═══ Extracted data ═══
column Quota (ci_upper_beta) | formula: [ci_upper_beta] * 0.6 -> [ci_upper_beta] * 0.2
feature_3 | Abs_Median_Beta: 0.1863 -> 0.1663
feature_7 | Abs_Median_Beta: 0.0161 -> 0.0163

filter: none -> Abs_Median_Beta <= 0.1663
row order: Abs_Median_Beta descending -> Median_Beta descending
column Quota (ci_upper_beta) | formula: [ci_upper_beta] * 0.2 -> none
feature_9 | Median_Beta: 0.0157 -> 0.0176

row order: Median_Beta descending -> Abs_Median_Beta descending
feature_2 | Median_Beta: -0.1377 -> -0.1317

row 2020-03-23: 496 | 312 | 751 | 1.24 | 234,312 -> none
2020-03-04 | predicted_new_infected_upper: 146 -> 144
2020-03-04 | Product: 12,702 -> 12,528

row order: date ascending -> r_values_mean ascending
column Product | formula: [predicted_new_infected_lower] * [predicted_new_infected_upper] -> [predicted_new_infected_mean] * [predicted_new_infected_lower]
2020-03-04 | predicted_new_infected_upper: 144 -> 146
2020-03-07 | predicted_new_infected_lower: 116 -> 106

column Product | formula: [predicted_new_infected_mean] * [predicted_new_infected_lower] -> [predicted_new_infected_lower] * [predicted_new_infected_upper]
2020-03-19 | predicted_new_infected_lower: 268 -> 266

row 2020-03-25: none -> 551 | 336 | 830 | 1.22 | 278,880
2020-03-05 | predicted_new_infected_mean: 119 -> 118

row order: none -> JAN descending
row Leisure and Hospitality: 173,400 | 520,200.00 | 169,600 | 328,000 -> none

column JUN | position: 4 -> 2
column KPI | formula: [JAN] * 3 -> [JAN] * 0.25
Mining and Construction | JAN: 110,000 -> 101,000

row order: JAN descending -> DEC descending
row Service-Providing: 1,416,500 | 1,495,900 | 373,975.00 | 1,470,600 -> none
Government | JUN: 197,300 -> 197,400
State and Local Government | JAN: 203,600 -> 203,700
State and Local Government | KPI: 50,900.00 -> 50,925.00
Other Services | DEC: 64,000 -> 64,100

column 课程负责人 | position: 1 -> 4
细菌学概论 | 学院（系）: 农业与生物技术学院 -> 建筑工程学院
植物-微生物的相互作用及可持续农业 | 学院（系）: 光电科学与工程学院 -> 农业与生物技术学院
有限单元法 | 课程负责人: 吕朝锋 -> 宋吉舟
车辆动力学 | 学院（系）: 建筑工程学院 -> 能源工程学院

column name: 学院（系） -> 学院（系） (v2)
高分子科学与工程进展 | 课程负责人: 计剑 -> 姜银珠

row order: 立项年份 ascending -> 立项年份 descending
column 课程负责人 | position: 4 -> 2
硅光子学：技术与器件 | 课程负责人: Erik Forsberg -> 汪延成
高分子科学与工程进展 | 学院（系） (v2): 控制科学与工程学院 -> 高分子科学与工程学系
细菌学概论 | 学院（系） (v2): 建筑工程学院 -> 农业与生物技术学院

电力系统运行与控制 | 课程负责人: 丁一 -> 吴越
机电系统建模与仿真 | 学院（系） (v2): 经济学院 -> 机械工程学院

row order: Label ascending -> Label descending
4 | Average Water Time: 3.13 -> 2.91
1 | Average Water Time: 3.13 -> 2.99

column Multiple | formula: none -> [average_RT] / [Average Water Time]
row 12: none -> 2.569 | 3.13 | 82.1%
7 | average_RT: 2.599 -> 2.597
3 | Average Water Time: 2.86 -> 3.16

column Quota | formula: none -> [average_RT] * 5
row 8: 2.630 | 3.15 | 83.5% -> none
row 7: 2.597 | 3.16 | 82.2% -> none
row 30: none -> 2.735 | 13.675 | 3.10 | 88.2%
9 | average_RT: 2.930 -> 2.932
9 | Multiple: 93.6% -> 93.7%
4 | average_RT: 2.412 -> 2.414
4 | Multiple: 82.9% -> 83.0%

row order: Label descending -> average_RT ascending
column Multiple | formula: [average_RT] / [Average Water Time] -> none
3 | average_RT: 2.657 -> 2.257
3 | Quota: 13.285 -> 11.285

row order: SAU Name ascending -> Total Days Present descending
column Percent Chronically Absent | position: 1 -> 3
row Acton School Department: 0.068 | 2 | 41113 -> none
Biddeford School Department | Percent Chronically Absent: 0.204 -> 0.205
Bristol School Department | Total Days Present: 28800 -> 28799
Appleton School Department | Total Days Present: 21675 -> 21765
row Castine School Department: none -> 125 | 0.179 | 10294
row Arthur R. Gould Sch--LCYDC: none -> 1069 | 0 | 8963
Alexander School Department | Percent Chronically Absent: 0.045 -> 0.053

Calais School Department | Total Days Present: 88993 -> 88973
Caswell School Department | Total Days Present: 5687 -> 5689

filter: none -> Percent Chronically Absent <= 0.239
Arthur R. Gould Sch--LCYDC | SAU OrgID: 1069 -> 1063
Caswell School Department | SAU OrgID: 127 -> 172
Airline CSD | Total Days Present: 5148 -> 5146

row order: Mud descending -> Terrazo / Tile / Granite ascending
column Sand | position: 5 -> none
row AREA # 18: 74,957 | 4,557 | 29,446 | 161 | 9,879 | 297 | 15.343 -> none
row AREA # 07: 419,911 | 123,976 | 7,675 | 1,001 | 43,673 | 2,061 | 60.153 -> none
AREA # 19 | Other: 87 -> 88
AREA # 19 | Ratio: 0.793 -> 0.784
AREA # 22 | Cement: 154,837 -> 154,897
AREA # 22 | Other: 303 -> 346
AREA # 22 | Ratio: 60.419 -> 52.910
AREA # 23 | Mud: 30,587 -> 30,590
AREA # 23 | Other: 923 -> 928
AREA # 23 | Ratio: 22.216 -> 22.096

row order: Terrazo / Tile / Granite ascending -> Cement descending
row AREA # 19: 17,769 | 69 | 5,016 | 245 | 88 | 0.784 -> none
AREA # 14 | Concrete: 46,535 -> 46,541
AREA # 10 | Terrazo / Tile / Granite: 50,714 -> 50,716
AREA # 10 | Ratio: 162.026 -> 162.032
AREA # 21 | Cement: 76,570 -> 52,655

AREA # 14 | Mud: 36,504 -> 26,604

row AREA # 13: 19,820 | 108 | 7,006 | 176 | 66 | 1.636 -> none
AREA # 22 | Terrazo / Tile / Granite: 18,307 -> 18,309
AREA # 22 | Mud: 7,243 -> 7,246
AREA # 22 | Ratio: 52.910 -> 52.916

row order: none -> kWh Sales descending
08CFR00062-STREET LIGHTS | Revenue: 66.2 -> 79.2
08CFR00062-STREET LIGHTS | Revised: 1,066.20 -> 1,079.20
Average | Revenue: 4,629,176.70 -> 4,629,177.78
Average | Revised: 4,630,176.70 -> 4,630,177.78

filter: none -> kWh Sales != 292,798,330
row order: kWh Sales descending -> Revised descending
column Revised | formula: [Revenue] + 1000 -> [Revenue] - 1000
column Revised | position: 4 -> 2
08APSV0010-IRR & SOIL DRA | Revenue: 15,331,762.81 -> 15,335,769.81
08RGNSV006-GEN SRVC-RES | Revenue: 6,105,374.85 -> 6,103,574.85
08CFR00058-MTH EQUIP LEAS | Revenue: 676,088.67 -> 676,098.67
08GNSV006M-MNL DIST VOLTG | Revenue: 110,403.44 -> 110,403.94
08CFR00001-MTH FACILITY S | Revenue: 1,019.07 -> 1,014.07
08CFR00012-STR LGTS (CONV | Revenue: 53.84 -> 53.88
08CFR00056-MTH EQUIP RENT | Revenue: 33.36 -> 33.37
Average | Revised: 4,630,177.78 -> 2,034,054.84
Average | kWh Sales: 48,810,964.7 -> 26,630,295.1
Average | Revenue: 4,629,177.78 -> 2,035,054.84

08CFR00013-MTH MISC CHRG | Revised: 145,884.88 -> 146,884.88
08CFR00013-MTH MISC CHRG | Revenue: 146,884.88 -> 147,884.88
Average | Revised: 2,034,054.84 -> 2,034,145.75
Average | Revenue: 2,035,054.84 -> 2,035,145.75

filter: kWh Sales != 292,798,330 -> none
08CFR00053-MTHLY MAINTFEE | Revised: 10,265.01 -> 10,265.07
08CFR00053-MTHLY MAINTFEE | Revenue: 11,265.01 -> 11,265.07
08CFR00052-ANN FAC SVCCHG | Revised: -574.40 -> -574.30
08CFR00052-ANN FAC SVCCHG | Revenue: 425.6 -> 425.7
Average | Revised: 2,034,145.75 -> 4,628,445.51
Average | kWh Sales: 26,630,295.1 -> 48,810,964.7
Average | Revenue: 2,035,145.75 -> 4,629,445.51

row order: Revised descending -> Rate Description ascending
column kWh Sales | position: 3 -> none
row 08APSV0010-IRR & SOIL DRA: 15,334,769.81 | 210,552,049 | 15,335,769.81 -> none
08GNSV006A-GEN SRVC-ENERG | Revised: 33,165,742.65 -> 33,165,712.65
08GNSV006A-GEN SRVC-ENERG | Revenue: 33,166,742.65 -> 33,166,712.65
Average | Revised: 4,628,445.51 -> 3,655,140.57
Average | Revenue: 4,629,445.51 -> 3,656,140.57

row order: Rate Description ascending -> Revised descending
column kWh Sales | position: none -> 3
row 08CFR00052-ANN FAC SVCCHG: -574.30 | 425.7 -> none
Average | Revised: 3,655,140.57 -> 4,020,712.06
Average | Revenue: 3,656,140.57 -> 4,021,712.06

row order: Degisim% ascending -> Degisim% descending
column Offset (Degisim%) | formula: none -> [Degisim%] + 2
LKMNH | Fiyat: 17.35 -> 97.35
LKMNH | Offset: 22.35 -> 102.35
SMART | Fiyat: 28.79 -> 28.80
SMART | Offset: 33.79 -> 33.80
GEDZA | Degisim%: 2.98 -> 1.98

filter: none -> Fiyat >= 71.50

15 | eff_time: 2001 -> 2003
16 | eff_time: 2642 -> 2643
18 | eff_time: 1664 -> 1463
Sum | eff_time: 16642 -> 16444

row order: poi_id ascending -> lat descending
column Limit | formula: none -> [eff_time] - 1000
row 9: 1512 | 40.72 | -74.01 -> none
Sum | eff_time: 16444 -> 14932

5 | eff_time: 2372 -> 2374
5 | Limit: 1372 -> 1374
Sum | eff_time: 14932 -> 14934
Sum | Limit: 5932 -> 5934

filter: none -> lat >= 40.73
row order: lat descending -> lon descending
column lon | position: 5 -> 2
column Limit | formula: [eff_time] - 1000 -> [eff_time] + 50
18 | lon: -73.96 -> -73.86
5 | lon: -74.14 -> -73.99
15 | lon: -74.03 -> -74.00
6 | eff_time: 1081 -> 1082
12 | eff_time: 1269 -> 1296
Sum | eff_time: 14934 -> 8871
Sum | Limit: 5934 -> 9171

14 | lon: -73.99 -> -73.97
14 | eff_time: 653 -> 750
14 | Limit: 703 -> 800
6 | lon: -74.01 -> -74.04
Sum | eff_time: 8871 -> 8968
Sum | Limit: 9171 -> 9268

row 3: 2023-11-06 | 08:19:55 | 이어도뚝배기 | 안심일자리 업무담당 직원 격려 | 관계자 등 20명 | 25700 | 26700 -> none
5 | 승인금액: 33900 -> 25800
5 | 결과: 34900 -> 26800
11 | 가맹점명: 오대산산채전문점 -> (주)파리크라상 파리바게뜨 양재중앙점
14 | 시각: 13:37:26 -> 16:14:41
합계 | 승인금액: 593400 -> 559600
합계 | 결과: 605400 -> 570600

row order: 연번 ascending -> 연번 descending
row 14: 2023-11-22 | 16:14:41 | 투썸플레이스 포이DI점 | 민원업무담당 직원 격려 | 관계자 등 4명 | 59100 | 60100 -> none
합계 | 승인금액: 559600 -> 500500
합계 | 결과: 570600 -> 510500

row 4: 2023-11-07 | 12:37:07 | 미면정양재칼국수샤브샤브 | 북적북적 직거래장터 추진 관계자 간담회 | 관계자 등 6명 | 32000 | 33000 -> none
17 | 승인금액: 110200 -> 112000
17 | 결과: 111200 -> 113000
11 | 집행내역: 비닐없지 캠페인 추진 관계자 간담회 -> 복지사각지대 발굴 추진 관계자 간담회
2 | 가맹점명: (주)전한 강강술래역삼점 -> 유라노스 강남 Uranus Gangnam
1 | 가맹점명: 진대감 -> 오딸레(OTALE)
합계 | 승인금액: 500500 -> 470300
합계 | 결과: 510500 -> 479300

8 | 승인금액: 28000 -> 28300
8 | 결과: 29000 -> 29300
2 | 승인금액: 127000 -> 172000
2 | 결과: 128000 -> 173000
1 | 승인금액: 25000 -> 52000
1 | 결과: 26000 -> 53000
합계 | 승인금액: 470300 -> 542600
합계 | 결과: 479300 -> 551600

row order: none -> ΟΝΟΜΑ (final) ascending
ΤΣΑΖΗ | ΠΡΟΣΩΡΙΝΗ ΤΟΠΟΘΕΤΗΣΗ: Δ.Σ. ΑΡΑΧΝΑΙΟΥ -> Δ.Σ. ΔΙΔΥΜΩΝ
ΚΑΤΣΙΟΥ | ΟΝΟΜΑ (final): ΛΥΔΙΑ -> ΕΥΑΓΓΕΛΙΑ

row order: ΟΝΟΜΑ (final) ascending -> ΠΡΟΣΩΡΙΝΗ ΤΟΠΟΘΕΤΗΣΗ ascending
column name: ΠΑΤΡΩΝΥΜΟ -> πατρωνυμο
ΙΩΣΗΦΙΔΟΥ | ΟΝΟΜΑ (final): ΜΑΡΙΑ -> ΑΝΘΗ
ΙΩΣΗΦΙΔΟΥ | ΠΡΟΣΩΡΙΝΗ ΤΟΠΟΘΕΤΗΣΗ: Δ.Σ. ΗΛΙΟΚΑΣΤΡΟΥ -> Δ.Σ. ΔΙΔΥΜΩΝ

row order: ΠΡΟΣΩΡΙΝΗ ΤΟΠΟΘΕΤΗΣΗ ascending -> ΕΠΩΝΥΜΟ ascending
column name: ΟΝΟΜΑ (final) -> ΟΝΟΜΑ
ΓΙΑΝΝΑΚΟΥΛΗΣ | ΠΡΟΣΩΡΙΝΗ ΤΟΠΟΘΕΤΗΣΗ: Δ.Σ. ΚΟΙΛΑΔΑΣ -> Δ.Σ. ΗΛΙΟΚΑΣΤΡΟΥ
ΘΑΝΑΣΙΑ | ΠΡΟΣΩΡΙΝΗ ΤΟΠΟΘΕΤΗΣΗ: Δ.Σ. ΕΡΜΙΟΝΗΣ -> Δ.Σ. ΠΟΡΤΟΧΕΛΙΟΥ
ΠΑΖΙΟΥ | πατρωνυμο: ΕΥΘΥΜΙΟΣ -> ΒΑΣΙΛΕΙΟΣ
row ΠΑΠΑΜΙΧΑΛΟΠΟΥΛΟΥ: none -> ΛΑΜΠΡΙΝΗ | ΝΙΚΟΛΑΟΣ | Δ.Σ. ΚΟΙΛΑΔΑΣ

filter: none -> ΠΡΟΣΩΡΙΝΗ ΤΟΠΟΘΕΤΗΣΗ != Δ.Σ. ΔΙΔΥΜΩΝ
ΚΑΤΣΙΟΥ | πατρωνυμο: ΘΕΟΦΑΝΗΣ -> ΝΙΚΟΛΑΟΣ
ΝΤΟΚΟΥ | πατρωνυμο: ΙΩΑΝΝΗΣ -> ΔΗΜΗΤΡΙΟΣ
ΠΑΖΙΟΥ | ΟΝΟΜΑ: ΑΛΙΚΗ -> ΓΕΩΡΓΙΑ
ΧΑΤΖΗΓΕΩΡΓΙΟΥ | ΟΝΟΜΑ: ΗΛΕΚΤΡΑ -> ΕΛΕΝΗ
═══
Your goal ▸
Copy out the entries exactly. Begin at the first line and end with the line that has "2020-03-05 | predicted_new_infected_mean: 119".

Answer for the task ▸
column Quota (ci_upper_beta) | formula: [ci_upper_beta] * 0.6 -> [ci_upper_beta] * 0.2
feature_3 | Abs_Median_Beta: 0.1863 -> 0.1663
feature_7 | Abs_Median_Beta: 0.0161 -> 0.0163

filter: none -> Abs_Median_Beta <= 0.1663
row order: Abs_Median_Beta descending -> Median_Beta descending
column Quota (ci_upper_beta) | formula: [ci_upper_beta] * 0.2 -> none
feature_9 | Median_Beta: 0.0157 -> 0.0176

row order: Median_Beta descending -> Abs_Median_Beta descending
feature_2 | Median_Beta: -0.1377 -> -0.1317

row 2020-03-23: 496 | 312 | 751 | 1.24 | 234,312 -> none
2020-03-04 | predicted_new_infected_upper: 146 -> 144
2020-03-04 | Product: 12,702 -> 12,528

row order: date ascending -> r_values_mean ascending
column Product | formula: [predicted_new_infected_lower] * [predicted_new_infected_upper] -> [predicted_new_infected_mean] * [predicted_new_infected_lower]
2020-03-04 | predicted_new_infected_upper: 144 -> 146
2020-03-07 | predicted_new_infected_lower: 116 -> 106

column Product | formula: [predicted_new_infected_mean] * [predicted_new_infected_lower] -> [predicted_new_infected_lower] * [predicted_new_infected_upper]
2020-03-19 | predicted_new_infected_lower: 268 -> 266

row 2020-03-25: none -> 551 | 336 | 830 | 1.22 | 278,880
2020-03-05 | predicted_new_infected_mean: 119 -> 118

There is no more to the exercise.